__Directions__:
Leave out the pictures and retype all the entries below exactly.

__Input__:
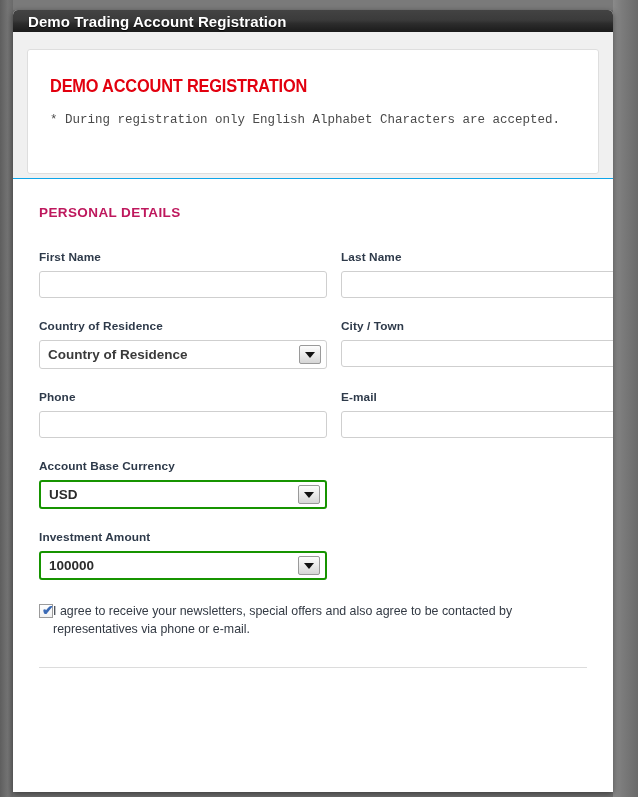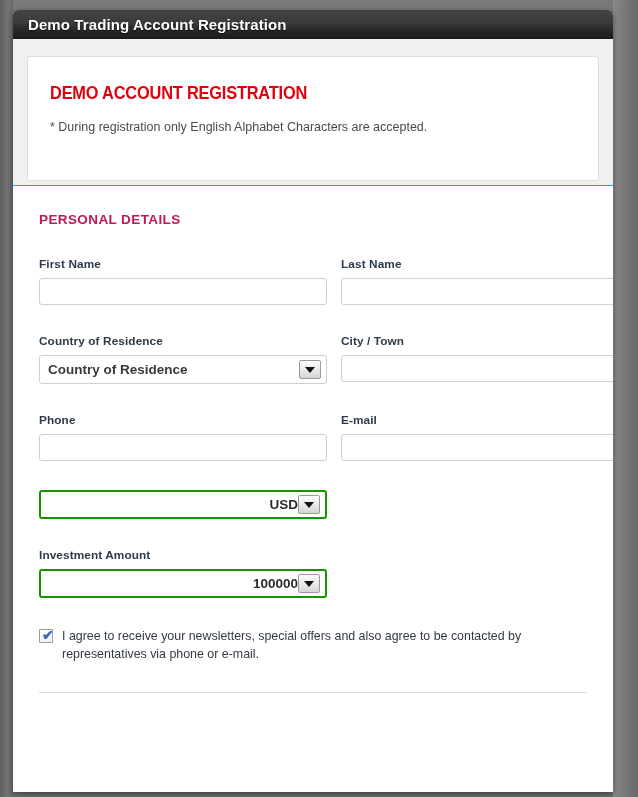--- a/index.html
+++ b/index.html
@@ -42,7 +42,7 @@
 
   
   #titlebar {
-    height: 29px;
+    height: 22px;
     background: linear-gradient(to bottom, #434343 0%, #3b3b3b 45%, #2c2c2c 62%, #1b1b1b 100%);
     border-radius: 4px 4px 0 0;
     display: flex; align-items: center;

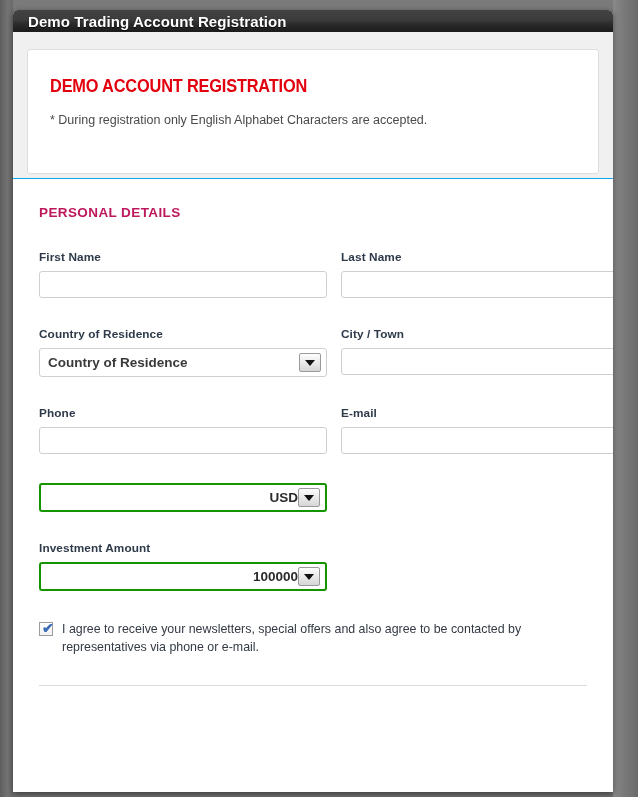--- a/index.html
+++ b/index.html
@@ -83,6 +83,7 @@
     margin: 0;
     color: #4a4a4a;
     font-size: 12.5px;
+    font-family: Liberation Mono, monospace;
   }
 
   

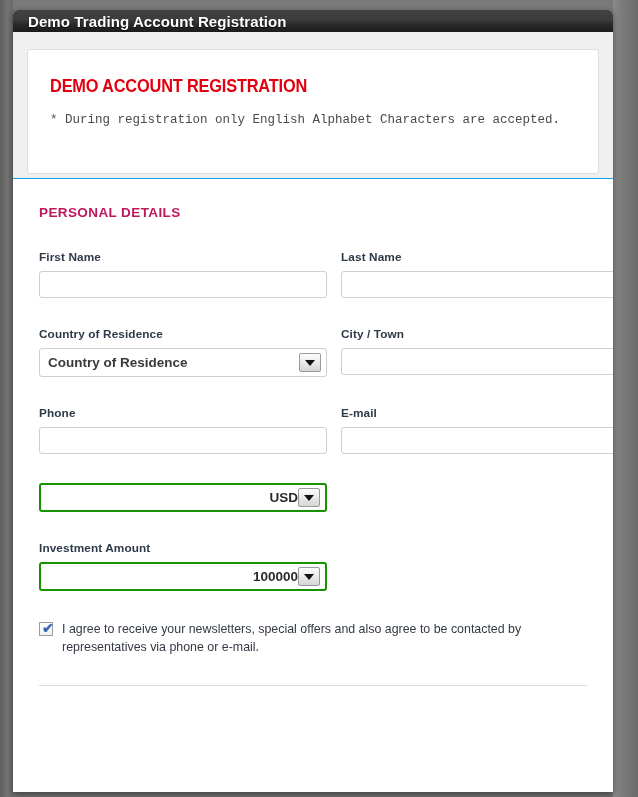--- a/index.html
+++ b/index.html
@@ -99,7 +99,7 @@
     margin-bottom: 30px;
   }
 
-  .row { display: flex; gap: 14px; margin-bottom: 29px; }
+  .row { display: flex; gap: 14px; margin-bottom: 21px; }
   .col { width: 288px; }
   .col.single { width: 288px; }
 

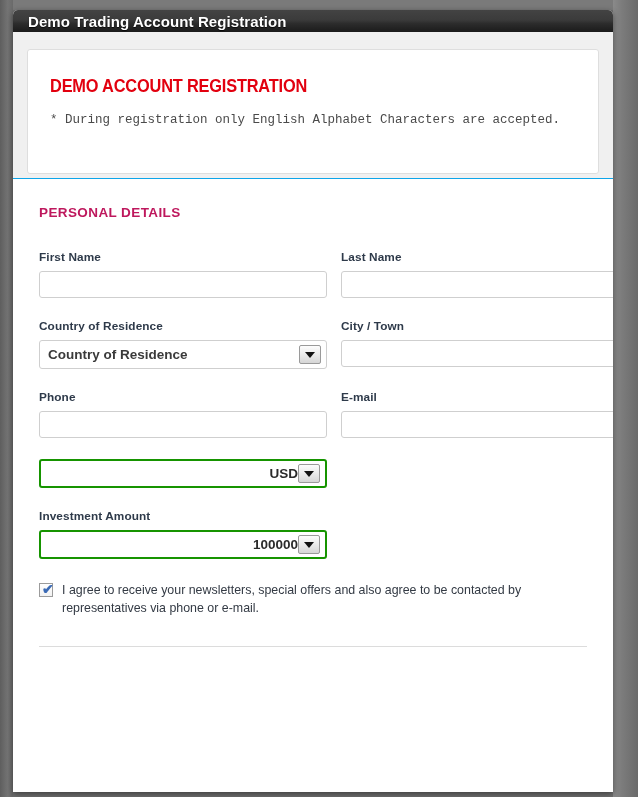--- a/index.html
+++ b/index.html
@@ -289,6 +289,7 @@
 
       <div class="row">
         <div class="col">
+          <label class="fld-label">Account Base Currency</label>
           <div class="sel valid">
             <span class="sel-value">USD</span>
             <span class="arrow-btn">

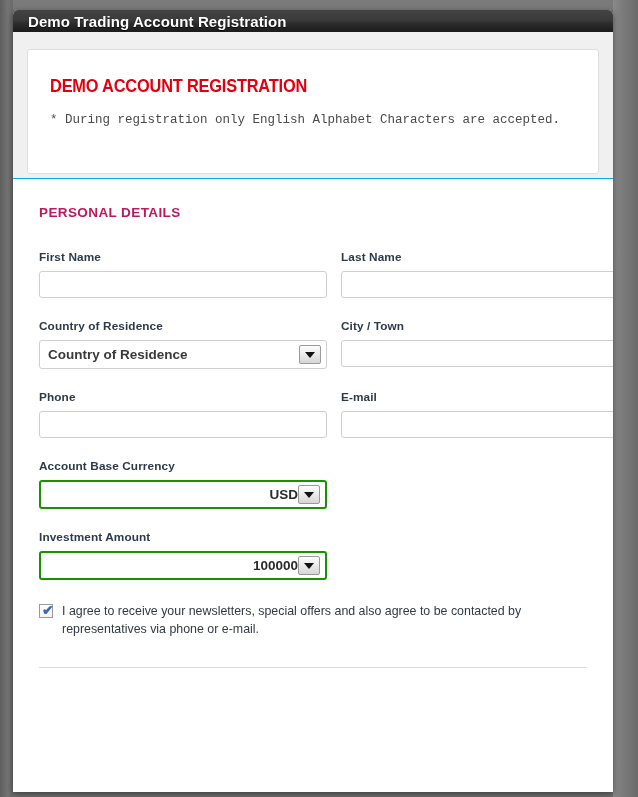--- a/index.html
+++ b/index.html
@@ -148,7 +148,7 @@
     white-space: nowrap;
     overflow: hidden;
   }
-  .sel.valid .sel-value { color: #2b2b2b; text-align: right; }
+  .sel.valid .sel-value { color: #2b2b2b; }
   .sel .arrow-btn {
     width: 22px; height: 19px;
     margin-right: 5px;

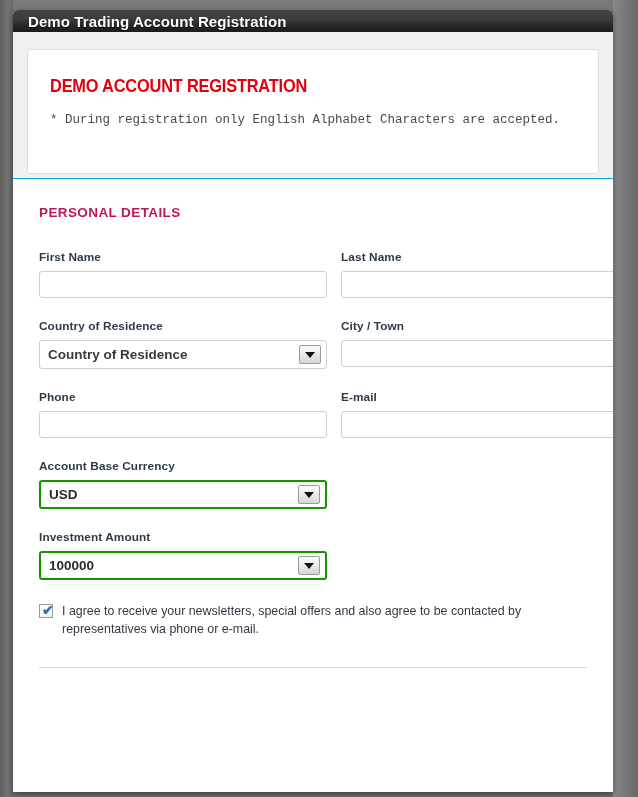--- a/index.html
+++ b/index.html
@@ -189,7 +189,6 @@
     line-height: 14px;
   }
   #agree-text {
-    margin-left: 9px;
     font-size: 12.4px;
     color: #333a44;
     line-height: 18px;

__Answer below__:
--- a/index.html
+++ b/index.html
@@ -42,7 +42,7 @@
 
   
   #titlebar {
-    height: 29px;
+    height: 22px;
     background: linear-gradient(to bottom, #434343 0%, #3b3b3b 45%, #2c2c2c 62%, #1b1b1b 100%);
     border-radius: 4px 4px 0 0;
     display: flex; align-items: center;

--- a/index.html
+++ b/index.html
@@ -83,6 +83,7 @@
     margin: 0;
     color: #4a4a4a;
     font-size: 12.5px;
+    font-family: Liberation Mono, monospace;
   }
 
   

--- a/index.html
+++ b/index.html
@@ -99,7 +99,7 @@
     margin-bottom: 30px;
   }
 
-  .row { display: flex; gap: 14px; margin-bottom: 29px; }
+  .row { display: flex; gap: 14px; margin-bottom: 21px; }
   .col { width: 288px; }
   .col.single { width: 288px; }
 

--- a/index.html
+++ b/index.html
@@ -289,6 +289,7 @@
 
       <div class="row">
         <div class="col">
+          <label class="fld-label">Account Base Currency</label>
           <div class="sel valid">
             <span class="sel-value">USD</span>
             <span class="arrow-btn">

--- a/index.html
+++ b/index.html
@@ -148,7 +148,7 @@
     white-space: nowrap;
     overflow: hidden;
   }
-  .sel.valid .sel-value { color: #2b2b2b; text-align: right; }
+  .sel.valid .sel-value { color: #2b2b2b; }
   .sel .arrow-btn {
     width: 22px; height: 19px;
     margin-right: 5px;

--- a/index.html
+++ b/index.html
@@ -189,7 +189,6 @@
     line-height: 14px;
   }
   #agree-text {
-    margin-left: 9px;
     font-size: 12.4px;
     color: #333a44;
     line-height: 18px;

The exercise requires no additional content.